Write the data out again exactly, with every picture removed.

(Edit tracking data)
- - - -

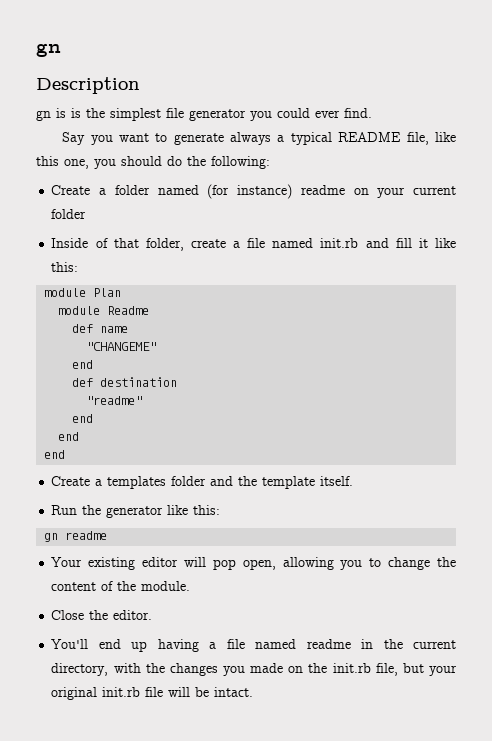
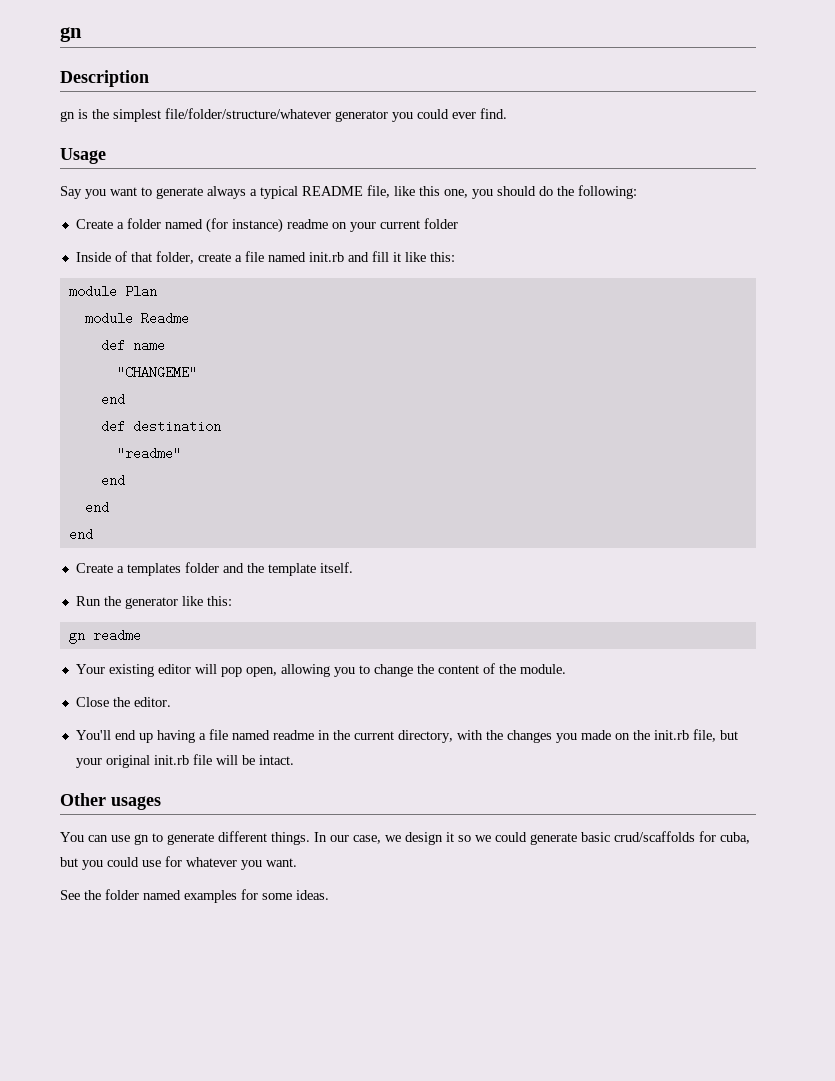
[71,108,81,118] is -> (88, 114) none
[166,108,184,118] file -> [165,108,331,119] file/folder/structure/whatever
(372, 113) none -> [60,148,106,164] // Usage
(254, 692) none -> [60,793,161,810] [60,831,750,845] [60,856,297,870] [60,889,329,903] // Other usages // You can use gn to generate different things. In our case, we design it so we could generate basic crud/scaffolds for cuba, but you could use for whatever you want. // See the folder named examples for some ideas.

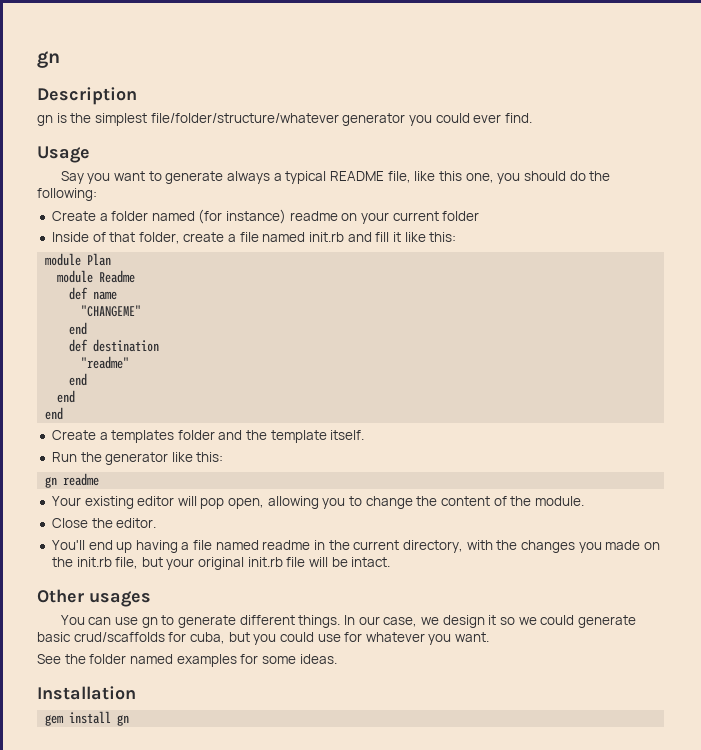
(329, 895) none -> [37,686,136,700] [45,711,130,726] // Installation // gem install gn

- - - -

TASK RESPONSE.
[71,108,81,118] is -> (88, 114) none
[166,108,184,118] file -> [165,108,331,119] file/folder/structure/whatever
(372, 113) none -> [60,148,106,164] // Usage
(254, 692) none -> [60,793,161,810] [60,831,750,845] [60,856,297,870] [60,889,329,903] // Other usages // You can use gn to generate different things. In our case, we design it so we could generate basic crud/scaffolds for cuba, but you could use for whatever you want. // See the folder named examples for some ideas.

(329, 895) none -> [37,686,136,700] [45,711,130,726] // Installation // gem install gn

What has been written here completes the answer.